She laughed when he said this, but obeyed her husband in this demand, as in everything else she did. Besides, her husband had hidden the spectacles in a secret place, and she wouldn’t have known where to find them. After a year of regularly peeping at Aje through the spectacles, Oswald was delighted when one day he saw a warm glow spreading across her body where he knew her heart to beat. Aje had fallen in love with her husband. But he still kept the spectacles hidden and their secret untold to his wife, because he didn’t love her, and he was greatly afraid that she would find him out.
After two years of looking at Aje through the spectacles every morning and every night the watchmaker was satisfied that his wife truly loved him, yet still he continued to use the device. After three years of testing Aje’s love, she bore the watchmaker a son, a boy, whom they called Peiet and whom they both doted on. Oswald was surprised when, a day or two after the child was born, he happened to look at him through the spectacles. There was a tiny warm glow spreading across his chest. Oswald’s heart went out to the boy at that moment and he became full of love for the child. The father doted on his son every waking moment, and even when he slept he could only dream of the boy, of protecting him and meeting his every need. He almost forgot his wife and, in his darker thoughts would ponder, when staring at the child, ‘So this is why I always longed for a wife.’ He had forgotten his promise to the little miner. He forgot the spectacles too. They were dusty again, lying in the hiding place which Oswald had devised, in a small hole at the back of their closet in their bedroom.
After four years had passed there one day came a sharp tap on the front door. The watchmaker was working, and Aje was bathing their son in a basin upstairs. Oswald opened the door and was startled by the sight of the little miner standing on his doorstep, his hair all frazzled and upended as before, but this time wearing a smart black suit and shiny shoes.

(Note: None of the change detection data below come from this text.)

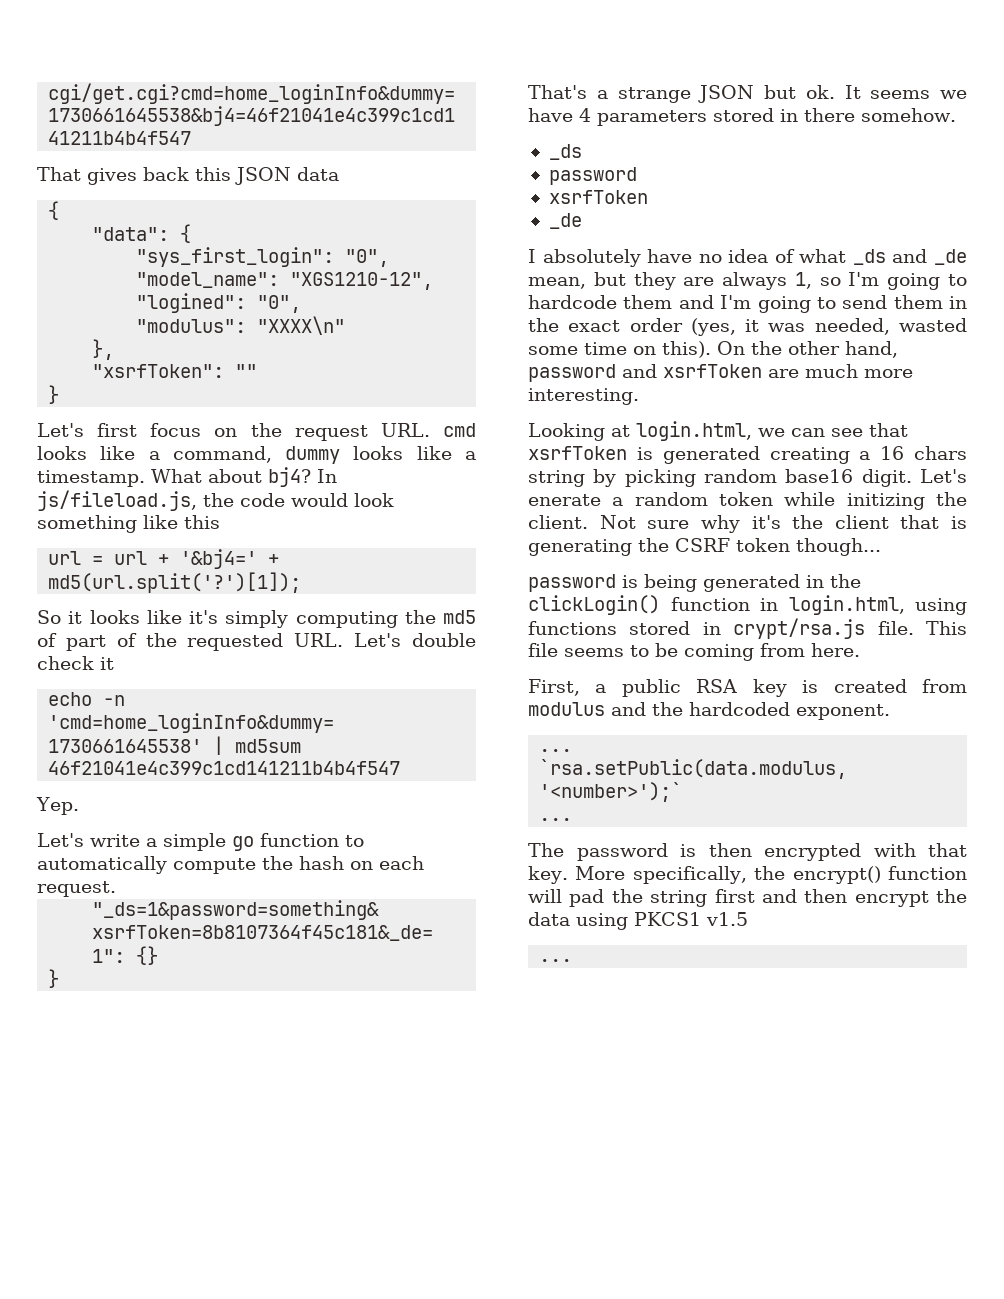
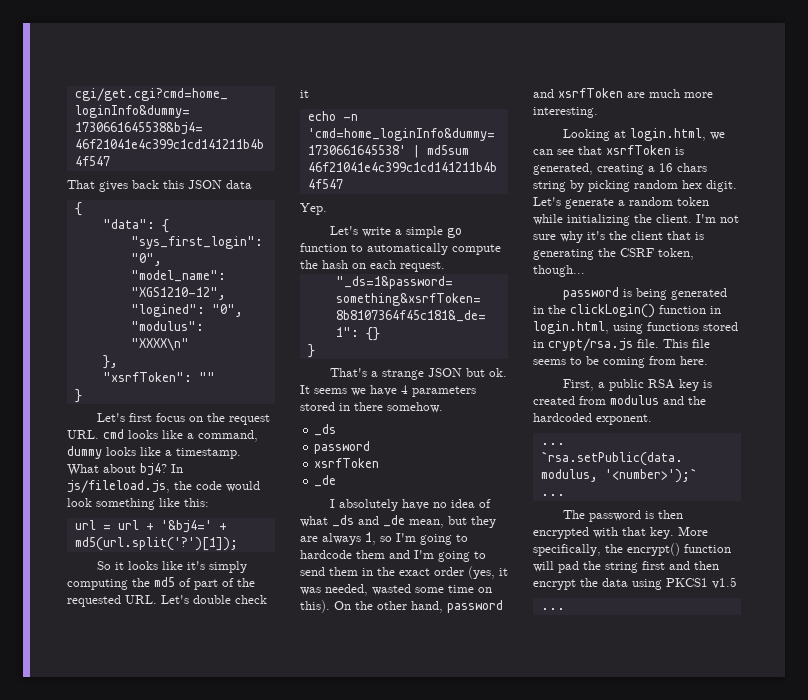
- In js/fileload.js, the code would look something like this
+ In js/fileload.js, the code would look something like this:
- Looking at login.html, we can see that xsrfToken is generated creating a 16 chars string by picking random base16 digit.
+ Looking at login.html, we can see that xsrfToken is generated, creating a 16 chars string by picking random hex digit.
- Let's enerate a random token while initizing the client.
+ Let's generate a random token while initializing the client.
- Not sure why it's the client that is generating the CSRF token though...
+ I'm not sure why it's the client that is generating the CSRF token, though...

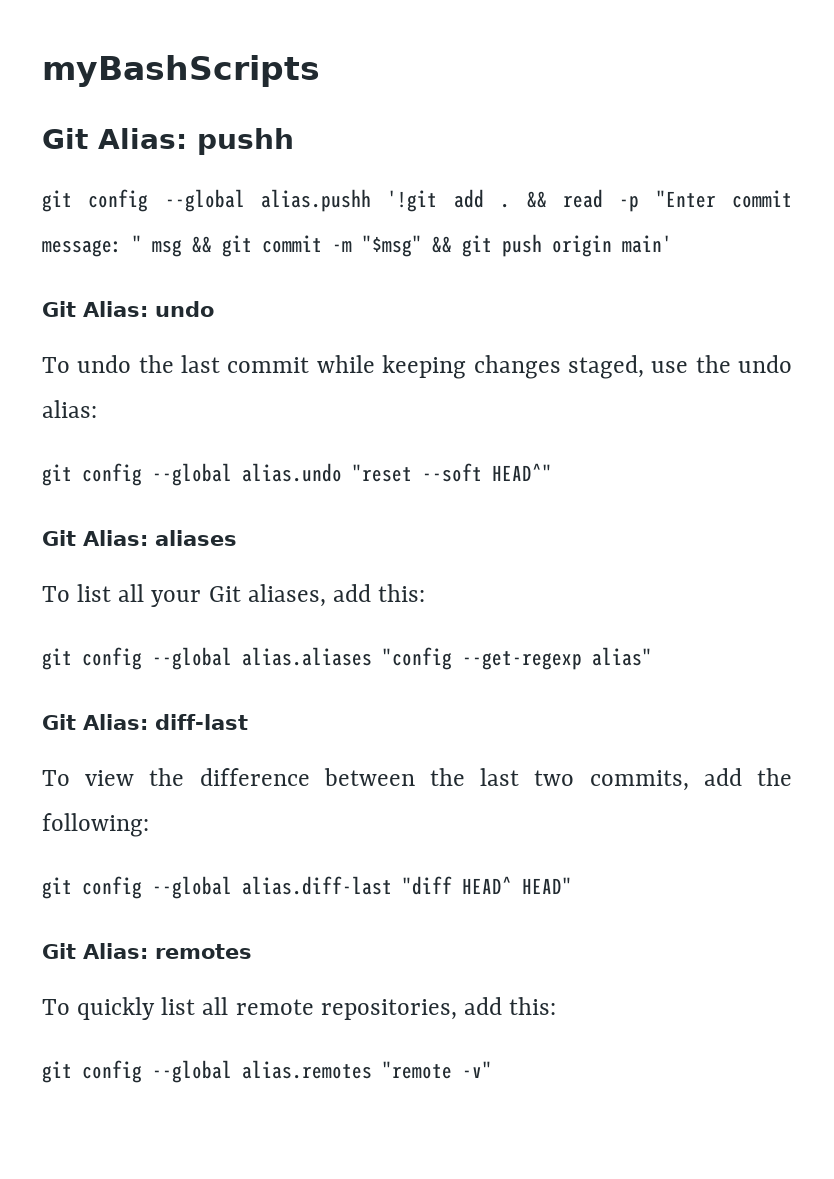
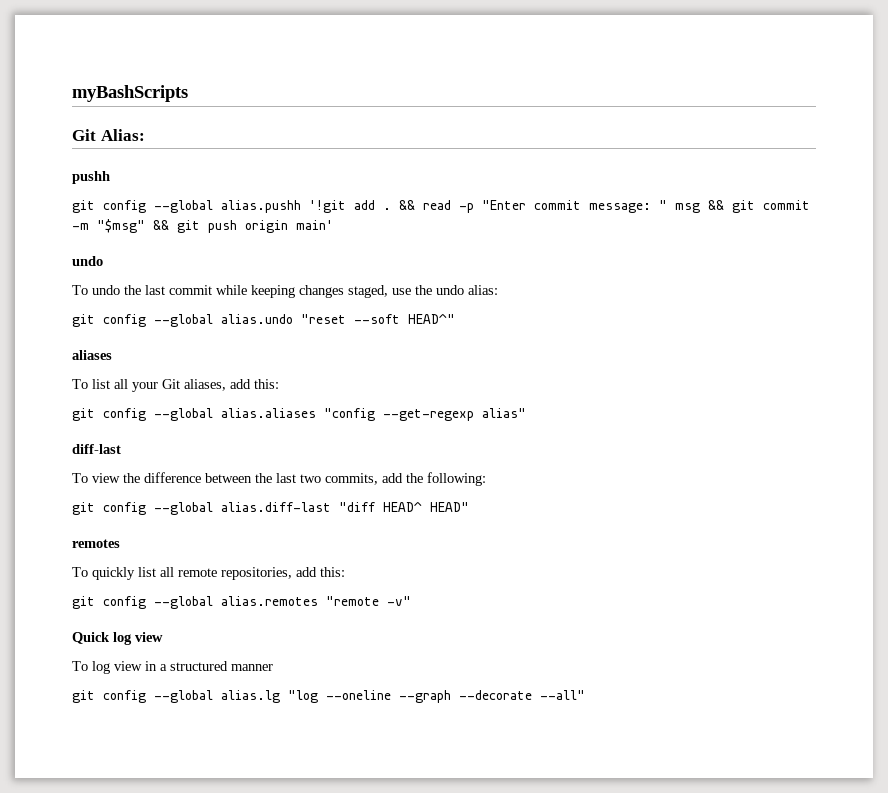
- Git Alias: pushh
+ Git Alias:
+ pushh
  && read -p "Enter commit message: " msg && git commit -m "$msg" && git push origin main'
- Git Alias: undo
+ undo
- Git Alias: aliases
+ aliases
- Git Alias: diff-last
+ diff-last
- Git Alias: remotes
+ remotes
+ Quick log view
+ To log view in a structured manner
+ git config --global alias.lg "log --oneline --graph --decorate --all"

‘I’ve come into town about some business,’ he said. Oswald’s heart jumped to his throat. He banged the door closed and locked it. A tap came upon it again. Oswald trembled.
‘Go away,’ he said. He reached for a hammer that was laying on the table. ‘I’m armed,’ he warned. ‘I’m not coming.’ There was nothing; not a sound from outside the door. After a few moments the watchmaker carefully unbolted the door and peeped round. The little man had gone.
Time passed and Oswald became edgy. Many hard words were exchanged between him and Aje. He became moody and his customers noticed it.
‘Why are you so on edge all the time?’ they would ask; and he wouldn’t reply. He feared the creak of a door hinge, and every knock of a bowl upon the wooden dresser. He checked under their bed before going to sleep at night. He couldn’t lose the little man’s face from the front of his mind. Aje couldn’t sleep with her husband in such a tormented state, so she slept downstairs on a rug by the fire. Only Oswald’s devotion to his son helped to ease Aje’s and the townspeople’s anxiety for him.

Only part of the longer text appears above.